Whenever I think of transition, I think of the artist Piet Paris. Years ago he illustrated A matter of guts, my style guide for women over 50. I sent him one chapter at a time and soon the drawings began to arrive. But the chapter ‘The Transition’ was silent for so long that I began to worry. And just when I was thinking: he’s a man, he can’t do anything with that, how can it be, the most beautiful drawing in the entire book came in: a stylized lady crossing an unfathomable abyss at a giant step. I saw it and I shot full. Yes, I thought. Yeah, Pete, that’s how he feels.

I say what I always say: “Transition is not ruin.”

I speak with a colleague. She is much younger than me, but old enough for menopause. She confirms it and says that she has been thoroughly informed. She is aware of strange phenomena and menopause consultants and recommends a particular book about it. “She’s on my shelf upside down,” she continues. She thinks that’s funny and I laugh, because I don’t want her to realize how crazy I think she is. I thought we were more advanced these days, especially a woman like her, modern, worldly, free-spirited. And wildly attractive, too. Why is she hiding that book from her visitors?

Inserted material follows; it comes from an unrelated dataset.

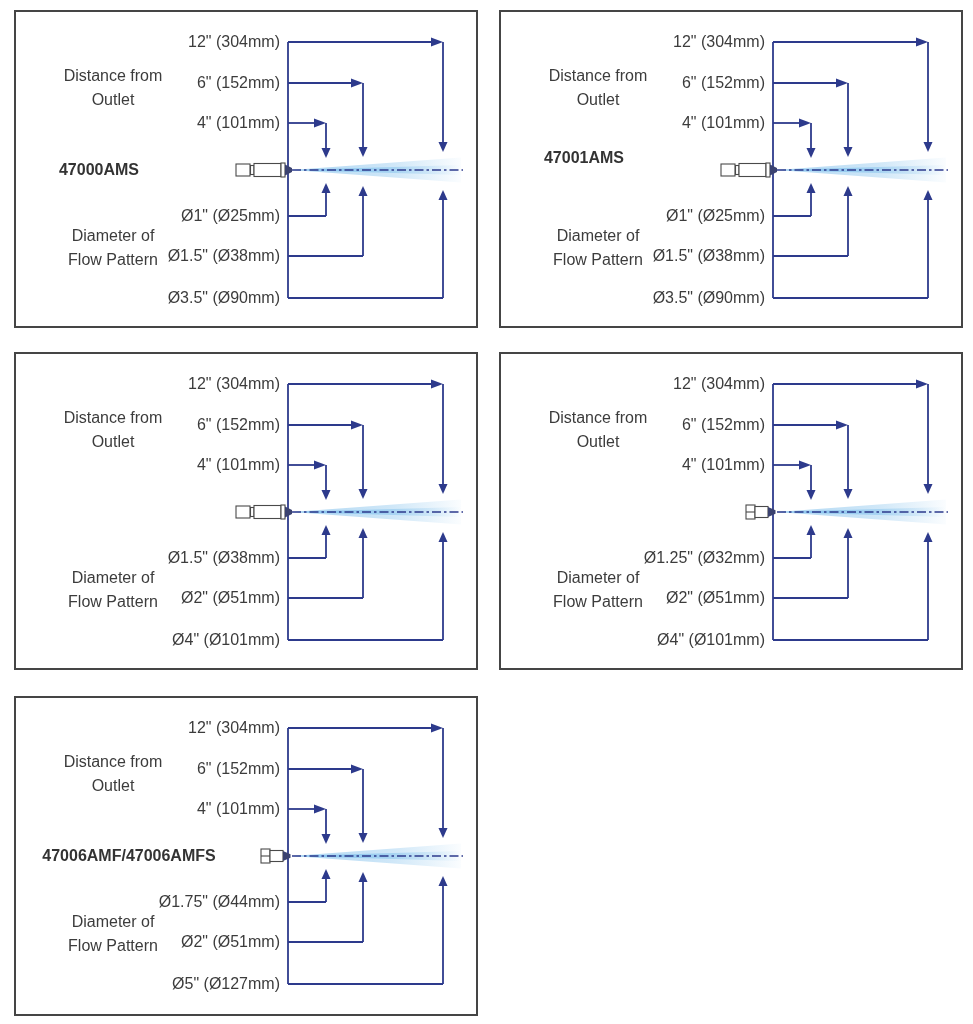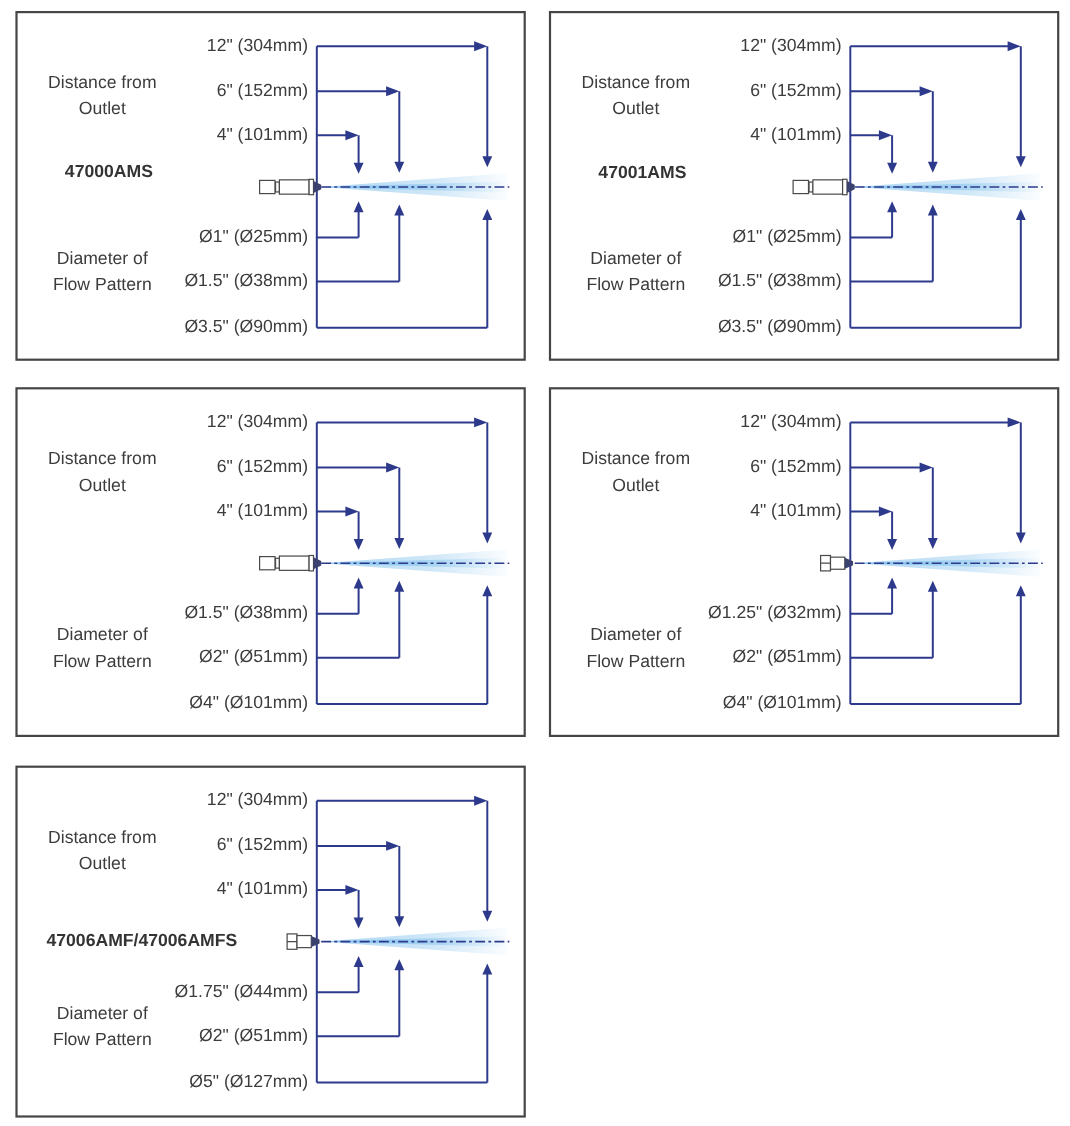"Distance from" .seclabel { padding-left: none -> 20px }
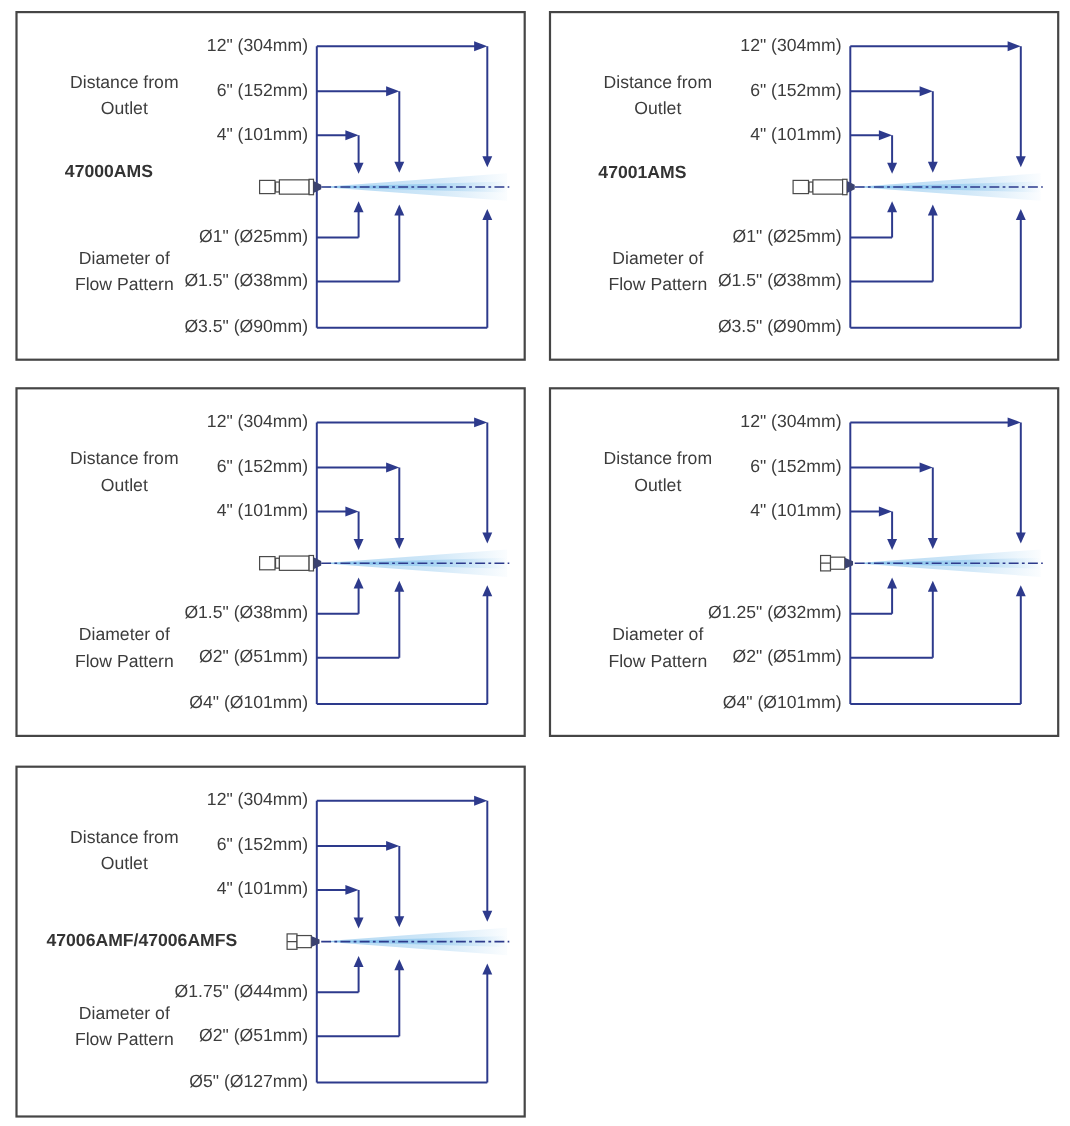"47000AMS" div.model { top: 135px -> 148px }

Because it’s about decadence, she says. She calls transition a metaphor for decline, and she doesn’t want to be associated with it. I say what I always say: “Transition is not ruin.” She talks about it. She is enjoying the new phase of life, she says, really her. That sounds pious, but I believe you. Which makes me forget to tell you what struck me on the ‘Men Were Nicer Before’ podcast (NPO DOCS).

In that podcast, women crave about men who no longer look at them, whistle, flirt with them. They routinely quote nasty comments from men about women who are no longer loud. I think I’d kick that man (you know where), but they think those comments make sense. These are women who accept that men are no longer interested in them, the norm being a woman who was used to standard male attention. Until she was in her 50s, then that stopped. I understand the blow, that must have been a shock. But the others surprise me. Why do they only feel valuable when they attract attention?

Also read: You don’t talk about menopause as a woman.

The answer is confirmation. These women feel contaminated by the stigma of invisibility. Do they still exist?, they wonder, sometimes it seems not. I know that. Ask something and be airy. Suggest something and the person next to you will get a response. Say something and there will only be a response if someone else says it too, exactly the same. Being greeted at a cafe with: well, there’s no one here again tonight!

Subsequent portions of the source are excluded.